Marvin Harrison, an awesome receiver, has a career AV of 161 (highest) and a yearly average AV of 12.4.
Terry Glenn, a slightly above average player, has a career AV of 81 and a yearly average AV of 6.8
Derrick Alexander, an average player, has a career AV of 65 and a yearly average AV of 7.2
Charles Rogers, a huge bust, has a career AV of 4 and a yearly average AV of 1.3.
Using these stats, the unpredictability in drafting a receiver comes into full view. You honestly can't believe how bad it is!
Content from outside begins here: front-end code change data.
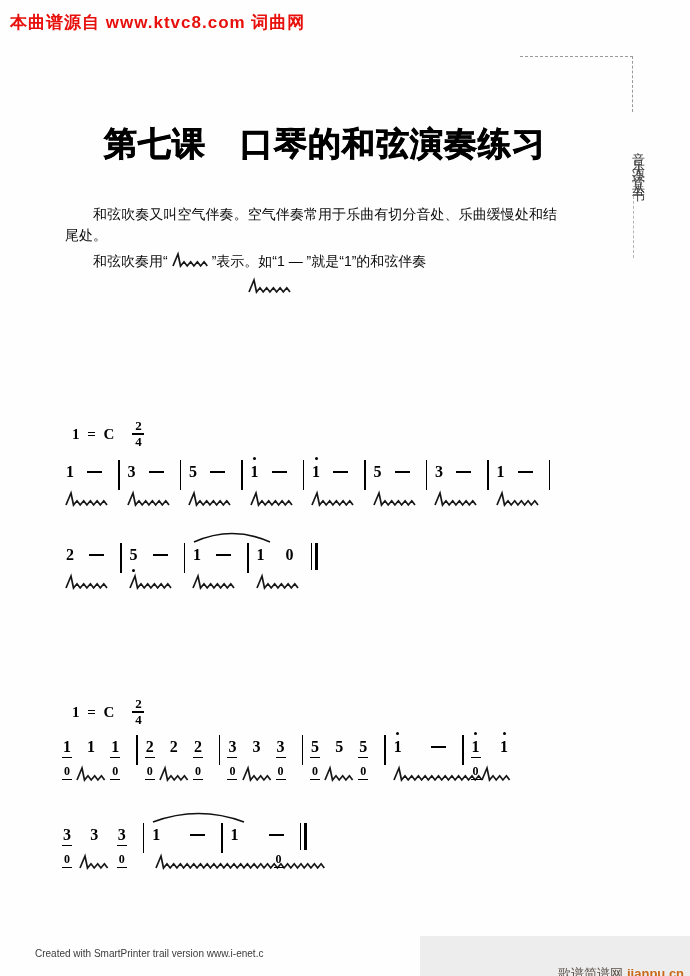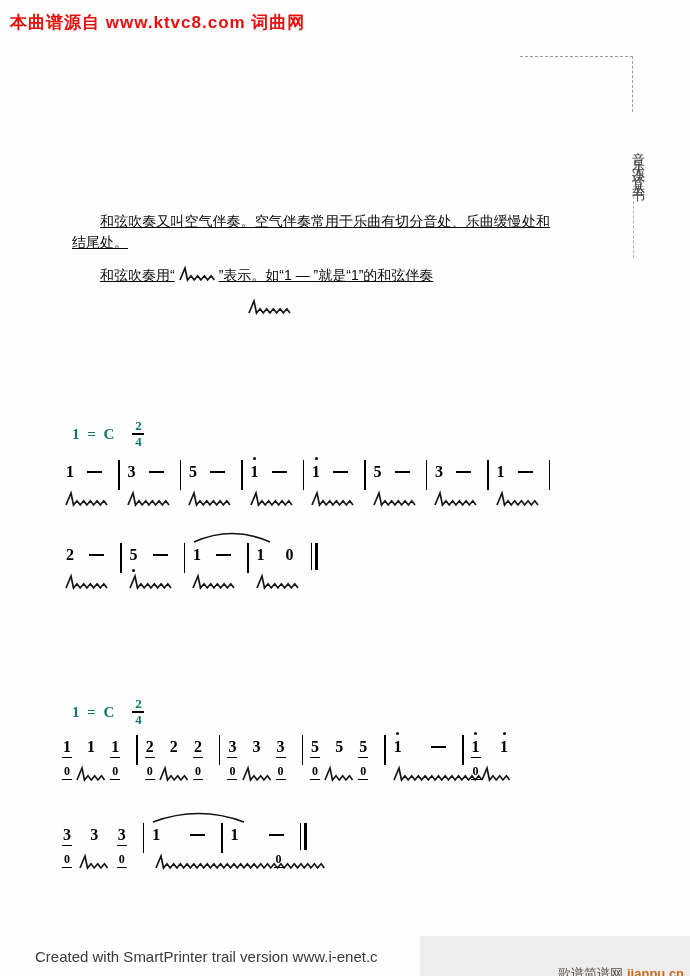--- a/index.html
+++ b/index.html
@@ -85,6 +85,7 @@
   <div class="dash-v2"></div>
   <div class="side-text">音乐大课堂丛书</div>
 
+  <h1 class="title">第七课　口琴的和弦演奏练习</h1>
 
   <div class="body-text">
     <p>和弦吹奏又叫空气伴奏。空气伴奏常用于乐曲有切分音处、乐曲缓慢处和结尾处。</p>

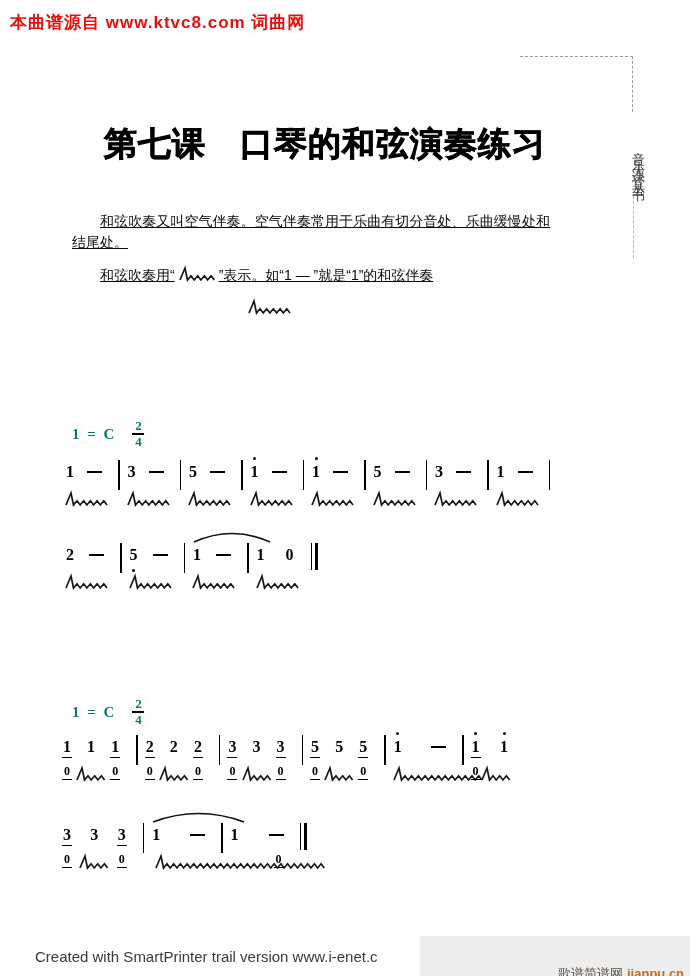--- a/index.html
+++ b/index.html
@@ -22,7 +22,7 @@
 
   .body-text{position:absolute;left:60px;top:199px;width:502px;font-size:14px;
     line-height:21px;color:#0a0a0a;text-align:justify;}
-  .body-text p{margin:12px;text-indent:2em;text-decoration:underline;}
+  .body-text p{margin:5px;text-indent:2em;}
   .winline{display:inline-block;vertical-align:-3px;margin:0 4px;}
   .wave-below{margin-left:188px;margin-top:2px;height:18px;}
 

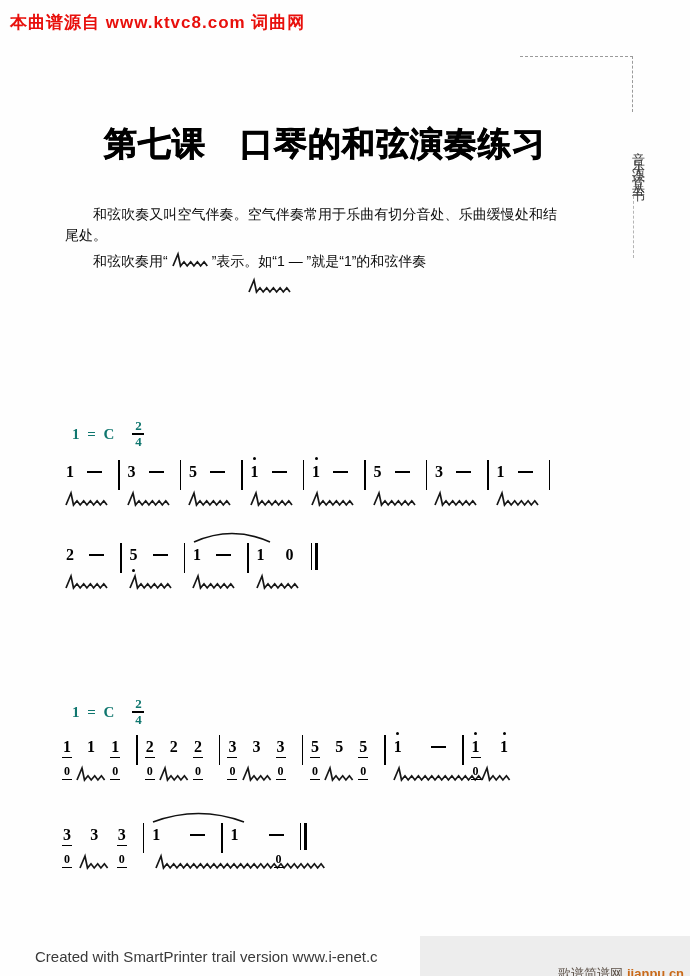--- a/index.html
+++ b/index.html
@@ -30,7 +30,7 @@
     font-size:19px;font-weight:700;letter-spacing:5px;color:#000;}
 
   .keysig{position:absolute;display:flex;align-items:center;
-    font-family:"Liberation Serif",serif;font-weight:bold;font-size:15px;color:#0f766e;}
+    font-family:"Liberation Serif",serif;font-weight:bold;font-size:15px;color:#000000;}
   .keysig .key{letter-spacing:2px;}
   .frac{display:inline-flex;flex-direction:column;align-items:center;margin-left:16px;
     font-size:13px;line-height:12px;}

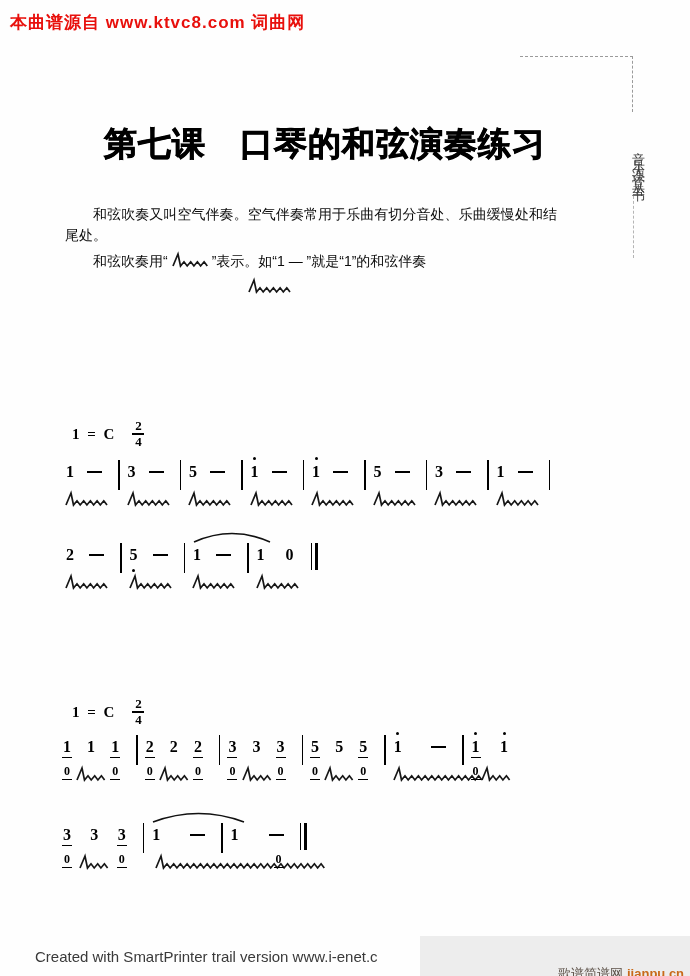--- a/index.html
+++ b/index.html
@@ -68,7 +68,7 @@
 
   .gray-strip{position:absolute;left:420px;top:936px;width:270px;height:40px;
     background:var(--margin-gray,#ededed);}
-  .footer-left{position:absolute;left:35px;top:948px;font-size:15px;color:#3a3a3a;}
+  .footer-left{position:absolute;left:35px;top:948px;font-size:10px;color:#3a3a3a;}
   .footer-right{position:absolute;left:558px;top:949px;font-size:13px;white-space:nowrap;margin-top:16px;}
   .fr-gray{color:#5c5148;}
   .fr-orange{color:var(--domain-orange,#c96a1a);font-weight:bold;margin-left:4px;}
Don't let anyone tell you a Top 10 receiver is sure fire because it's far from it!
From 1991-2009, 28 receivers have gone in the Top 10. Check this list out!
- 2009 - #7 Darrius Heyward-Bey (2.5 avg AV); #10 Michael Crabtree (6.0 avg AV)
- 2007 - #2 Calvin Johnson (8.3 avg AV); #9 Ted Ginn (5.0 avg AV)
- 2005 - #3 Braylon Edwards (7.2 avg AV); #7 Troy Williamson (1.6 avg AV); #10 Mike Williams (2.8 avg AV)
- 2004 - #3 Larry Fitzgerald (9.4 avg AV); #7 Roy Williams (6.4 avg AV); #9 Reggie Williams (5.0 avg AV)
- 2003 - #2 Charles Rogers (1.3 avg AV); #3 Andre Johnson (10.6 avg AV)
- 2001 - #8 David Terrell (2.4 avg AV); #9 Koren Robinson (4.9 avg AV)
- 2000 - #4 Peter Warrick (5.0 avg AV/30 career AV); #8 Plaxico Burress (8.7 avg AV); #10 Travis Taylor (4.5 avg AV/36 career AV)
- 1999 - #6 Torry Holt (11.2 avg AV/123 career AV); #8 David Boston (6.7 avg AV/40 career AV)
- 1997 - #7 Ike Hilliard (4.4 avg AV/53 career AV)
- 1996 - #1 Keyshawn Johnson (9.0 avg AV); #7 Terry Glenn (6.8 avg AV/81 career AV)
- 1995 - #4 Michael Westbrook (5.4 avg AV/43 career AV); #8 Joey Galloway (6.3 avg AV/101 career AV); #10 J.J. Stokes (5.2 avg AV/47 career AV)
- 1993 - #7 Curtis Conway (6.3 avg AV/75 career AV)
- 1992 - #4 Desmond Howard (1.8 avg AV/20 career AV)
- 1991 - #10 Herman Moore (8.0 avg AV/96 career AV)
I won't list them all, but I did a similar analysis on the non-Top 10 first round picks from that time period, and the numbers were similarly bad. 45 receivers were drafted in the #11-end of the first round range. 29 have ended up being busts or borderline busts while only 5 have ended up as stars. However, that number could rise since the careers of Jeremy Maclin, Percy Harvin, Hakeem Nicks, and Kenny Britt are too new to make that determination. Regardless, the numbers show over 60% of first round receivers from 1991-2009 have busted...that's an enormous number!
I'm not really trying to make a point with this, I'm just pointing out an interesting stat. A.J. Green may very well end up being the next Jerry Rice, but he actually has a better chance of turning out to be the next Charles Rogers. That has to be a terrifying thing if you're an NFL GM! The same holds true for Cleveland or any other team looking at Julio Jones. What are you going to end up with? While at lunch, I heard a local sports guy talking about how "sure fire" and "can't miss" A.J. Green was. The truth is, nothing is sure fire in the NFL Draft. Guys bust all the time and it's almost impossible to figure out who will make it and who won't. That's why some people hate draftniks! What do we really know? Charles Rogers was DEFINITELY going to be great! So was David Terrell! Right...that worked out well. That having been said, I'd still feel more comfortable with a 40% conversion rate at WR then I would taking Cam Newton, who has a 0% conversion rate. This, I know.